The work of the European Central Bank (ECB) in its fight against the increase in the cost of living “has not finished” and if it wants to tame the persistent high inflation it will have to be “stubborn” and continue increasing interest rates, according to the president of the Bundesbank, Joachim Nagel, in an interview with ‘Financial Times’.

“If we want to tame this stubborn inflation, we will have to be even more stubborn,” defends the German central banker, for whom there is no doubt that price pressures are strong and widespread throughout the economy.

For the president of the Bundesbank, the inflation rate in the euro zone should still fall “significantly and sustainably” from the current 8.5% before the central bank stops raising interest rates.

“There is still a ways to go, but we are approaching restrictive territory,” he says.
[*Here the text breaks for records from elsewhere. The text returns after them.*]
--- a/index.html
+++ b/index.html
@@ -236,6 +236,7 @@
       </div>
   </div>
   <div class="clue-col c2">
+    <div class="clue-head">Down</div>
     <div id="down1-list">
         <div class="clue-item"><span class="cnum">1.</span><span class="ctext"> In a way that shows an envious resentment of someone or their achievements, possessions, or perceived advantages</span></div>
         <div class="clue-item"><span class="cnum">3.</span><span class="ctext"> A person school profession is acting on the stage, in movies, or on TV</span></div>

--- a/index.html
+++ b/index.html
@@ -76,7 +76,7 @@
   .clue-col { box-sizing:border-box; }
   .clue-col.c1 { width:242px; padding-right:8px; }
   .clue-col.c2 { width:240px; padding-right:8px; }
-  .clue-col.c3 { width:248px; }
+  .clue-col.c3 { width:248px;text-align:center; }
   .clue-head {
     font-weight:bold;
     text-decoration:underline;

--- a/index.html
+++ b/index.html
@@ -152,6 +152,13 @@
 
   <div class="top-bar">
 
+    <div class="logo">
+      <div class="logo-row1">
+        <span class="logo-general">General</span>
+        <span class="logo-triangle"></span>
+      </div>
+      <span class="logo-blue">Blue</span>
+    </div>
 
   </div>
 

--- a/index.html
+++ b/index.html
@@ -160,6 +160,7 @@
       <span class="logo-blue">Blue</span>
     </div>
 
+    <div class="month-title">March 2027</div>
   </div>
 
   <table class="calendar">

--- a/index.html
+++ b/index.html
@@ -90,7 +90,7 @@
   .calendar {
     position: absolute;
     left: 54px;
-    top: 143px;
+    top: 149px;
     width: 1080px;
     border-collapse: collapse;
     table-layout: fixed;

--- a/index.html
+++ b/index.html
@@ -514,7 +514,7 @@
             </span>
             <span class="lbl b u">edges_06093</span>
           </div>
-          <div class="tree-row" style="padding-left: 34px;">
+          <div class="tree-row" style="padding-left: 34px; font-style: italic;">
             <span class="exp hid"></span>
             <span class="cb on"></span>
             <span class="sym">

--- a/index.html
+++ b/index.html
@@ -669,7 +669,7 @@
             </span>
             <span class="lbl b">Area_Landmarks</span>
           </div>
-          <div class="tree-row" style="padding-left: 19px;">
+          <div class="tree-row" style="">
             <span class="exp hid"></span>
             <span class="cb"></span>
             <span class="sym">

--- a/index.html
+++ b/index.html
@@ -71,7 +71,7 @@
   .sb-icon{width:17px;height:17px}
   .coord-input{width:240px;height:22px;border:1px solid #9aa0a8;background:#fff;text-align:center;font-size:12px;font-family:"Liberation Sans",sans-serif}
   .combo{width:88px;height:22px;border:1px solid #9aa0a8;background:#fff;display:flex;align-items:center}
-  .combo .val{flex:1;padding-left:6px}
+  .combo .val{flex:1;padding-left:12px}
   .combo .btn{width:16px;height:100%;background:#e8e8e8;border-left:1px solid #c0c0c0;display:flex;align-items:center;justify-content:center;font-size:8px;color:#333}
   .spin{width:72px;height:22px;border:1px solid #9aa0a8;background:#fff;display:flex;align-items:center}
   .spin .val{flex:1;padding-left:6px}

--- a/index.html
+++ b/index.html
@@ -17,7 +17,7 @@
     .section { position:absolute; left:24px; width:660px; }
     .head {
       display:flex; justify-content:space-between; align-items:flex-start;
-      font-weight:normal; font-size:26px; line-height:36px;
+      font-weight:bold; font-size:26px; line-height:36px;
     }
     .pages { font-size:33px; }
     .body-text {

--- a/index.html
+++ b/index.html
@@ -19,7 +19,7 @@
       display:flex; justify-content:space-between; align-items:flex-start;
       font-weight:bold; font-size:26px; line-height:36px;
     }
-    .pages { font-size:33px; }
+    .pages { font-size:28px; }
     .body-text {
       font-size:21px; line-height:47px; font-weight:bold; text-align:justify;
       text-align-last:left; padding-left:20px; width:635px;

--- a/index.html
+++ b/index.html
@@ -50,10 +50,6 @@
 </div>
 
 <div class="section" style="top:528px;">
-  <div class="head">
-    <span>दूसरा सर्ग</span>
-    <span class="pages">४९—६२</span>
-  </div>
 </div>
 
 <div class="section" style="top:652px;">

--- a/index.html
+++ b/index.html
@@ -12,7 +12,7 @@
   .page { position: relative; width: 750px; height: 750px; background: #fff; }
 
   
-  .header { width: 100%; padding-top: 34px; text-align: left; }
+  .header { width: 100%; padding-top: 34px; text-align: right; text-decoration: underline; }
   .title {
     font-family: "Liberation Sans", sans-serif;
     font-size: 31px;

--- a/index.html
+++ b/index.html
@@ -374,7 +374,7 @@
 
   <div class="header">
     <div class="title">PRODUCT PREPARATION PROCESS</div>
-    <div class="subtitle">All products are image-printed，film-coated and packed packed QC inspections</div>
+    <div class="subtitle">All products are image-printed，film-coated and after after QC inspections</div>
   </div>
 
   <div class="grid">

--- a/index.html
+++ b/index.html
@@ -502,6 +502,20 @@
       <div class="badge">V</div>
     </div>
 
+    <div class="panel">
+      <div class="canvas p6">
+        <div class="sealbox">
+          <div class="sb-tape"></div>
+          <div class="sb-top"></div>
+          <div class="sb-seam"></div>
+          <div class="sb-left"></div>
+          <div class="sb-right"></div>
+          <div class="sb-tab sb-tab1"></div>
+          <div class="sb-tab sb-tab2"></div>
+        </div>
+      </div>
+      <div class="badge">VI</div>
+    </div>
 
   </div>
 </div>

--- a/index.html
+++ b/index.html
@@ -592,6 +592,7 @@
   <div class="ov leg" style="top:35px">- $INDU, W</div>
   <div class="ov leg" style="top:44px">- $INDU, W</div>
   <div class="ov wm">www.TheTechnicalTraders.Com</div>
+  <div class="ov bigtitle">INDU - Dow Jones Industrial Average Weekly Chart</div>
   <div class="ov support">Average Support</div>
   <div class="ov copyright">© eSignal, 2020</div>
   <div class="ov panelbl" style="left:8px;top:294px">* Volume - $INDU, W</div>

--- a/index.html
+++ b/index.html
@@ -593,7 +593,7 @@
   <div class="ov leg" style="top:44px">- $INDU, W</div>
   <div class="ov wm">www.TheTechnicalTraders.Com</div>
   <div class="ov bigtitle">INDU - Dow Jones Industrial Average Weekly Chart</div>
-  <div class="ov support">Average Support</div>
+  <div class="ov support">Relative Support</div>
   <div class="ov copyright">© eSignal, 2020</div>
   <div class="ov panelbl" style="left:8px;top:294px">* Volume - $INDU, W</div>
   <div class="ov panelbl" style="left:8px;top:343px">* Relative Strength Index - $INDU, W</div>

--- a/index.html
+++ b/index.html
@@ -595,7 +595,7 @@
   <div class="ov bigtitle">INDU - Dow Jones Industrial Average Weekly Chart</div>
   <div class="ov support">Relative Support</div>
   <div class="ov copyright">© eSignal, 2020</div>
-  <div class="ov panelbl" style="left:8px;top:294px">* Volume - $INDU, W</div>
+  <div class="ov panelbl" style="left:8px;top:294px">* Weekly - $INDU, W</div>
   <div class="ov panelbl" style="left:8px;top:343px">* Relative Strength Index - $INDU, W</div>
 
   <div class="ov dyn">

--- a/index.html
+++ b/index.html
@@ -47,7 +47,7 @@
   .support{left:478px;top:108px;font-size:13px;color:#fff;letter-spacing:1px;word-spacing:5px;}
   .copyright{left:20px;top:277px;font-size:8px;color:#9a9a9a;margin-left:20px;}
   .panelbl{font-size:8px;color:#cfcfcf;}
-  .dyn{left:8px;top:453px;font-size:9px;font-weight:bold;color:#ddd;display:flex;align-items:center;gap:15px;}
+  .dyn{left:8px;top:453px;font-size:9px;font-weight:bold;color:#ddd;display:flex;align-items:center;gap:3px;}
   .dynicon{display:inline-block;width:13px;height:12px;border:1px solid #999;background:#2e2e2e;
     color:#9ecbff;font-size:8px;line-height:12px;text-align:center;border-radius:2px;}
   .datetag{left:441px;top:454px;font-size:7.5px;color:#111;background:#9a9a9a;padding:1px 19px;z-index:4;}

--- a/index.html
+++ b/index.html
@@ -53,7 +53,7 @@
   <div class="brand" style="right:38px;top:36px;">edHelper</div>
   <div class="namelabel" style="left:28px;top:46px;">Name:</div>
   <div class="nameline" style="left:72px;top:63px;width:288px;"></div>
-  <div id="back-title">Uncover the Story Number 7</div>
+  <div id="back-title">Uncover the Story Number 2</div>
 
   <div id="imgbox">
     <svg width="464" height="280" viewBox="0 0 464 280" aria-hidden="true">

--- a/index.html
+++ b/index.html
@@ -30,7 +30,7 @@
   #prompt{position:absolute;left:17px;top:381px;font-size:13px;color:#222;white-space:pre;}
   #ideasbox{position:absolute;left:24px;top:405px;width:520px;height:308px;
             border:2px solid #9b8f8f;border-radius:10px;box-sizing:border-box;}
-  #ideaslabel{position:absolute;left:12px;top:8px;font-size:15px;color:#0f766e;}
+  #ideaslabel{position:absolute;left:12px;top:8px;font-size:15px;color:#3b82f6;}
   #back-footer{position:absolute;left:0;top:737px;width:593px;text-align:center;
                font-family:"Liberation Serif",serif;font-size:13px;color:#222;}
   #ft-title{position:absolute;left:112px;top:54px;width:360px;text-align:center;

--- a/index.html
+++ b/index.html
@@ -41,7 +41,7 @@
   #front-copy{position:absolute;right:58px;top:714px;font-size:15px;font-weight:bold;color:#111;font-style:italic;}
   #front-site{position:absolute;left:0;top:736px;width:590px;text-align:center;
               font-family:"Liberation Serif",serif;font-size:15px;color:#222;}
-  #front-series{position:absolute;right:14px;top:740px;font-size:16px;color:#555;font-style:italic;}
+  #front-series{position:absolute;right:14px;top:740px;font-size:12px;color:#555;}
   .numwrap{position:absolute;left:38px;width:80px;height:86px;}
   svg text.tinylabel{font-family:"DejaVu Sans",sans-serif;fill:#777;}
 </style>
In this way, the president of the Bundesbank is positioned in favor of maintaining the ECB’s road map in its fight against inflation coinciding with the meeting of the United States Federal Reserve, which this Wednesday could announce a 25 basis point rise in its reference rate, despite the recent turmoil in financial markets.

Regarding the Credit Suisse bailout agreed last weekend, Nagel acknowledges that it is possible that banks are “more cautious” in lending, although he considers that it is too early to draw conclusions and minimizes the risks of contagion for the bank the eurozone.

“We are not facing a repeat of the financial crisis that we saw in 2008,” he says. “We can handle this,” she adds.

The latest Bundesbank projections assume that the German economy will probably contract again in the first three months of 2023, which added to the 0.4% decline in the fourth quarter of 2022 would mean the entry into technical recession of the ‘European locomotive’ ‘.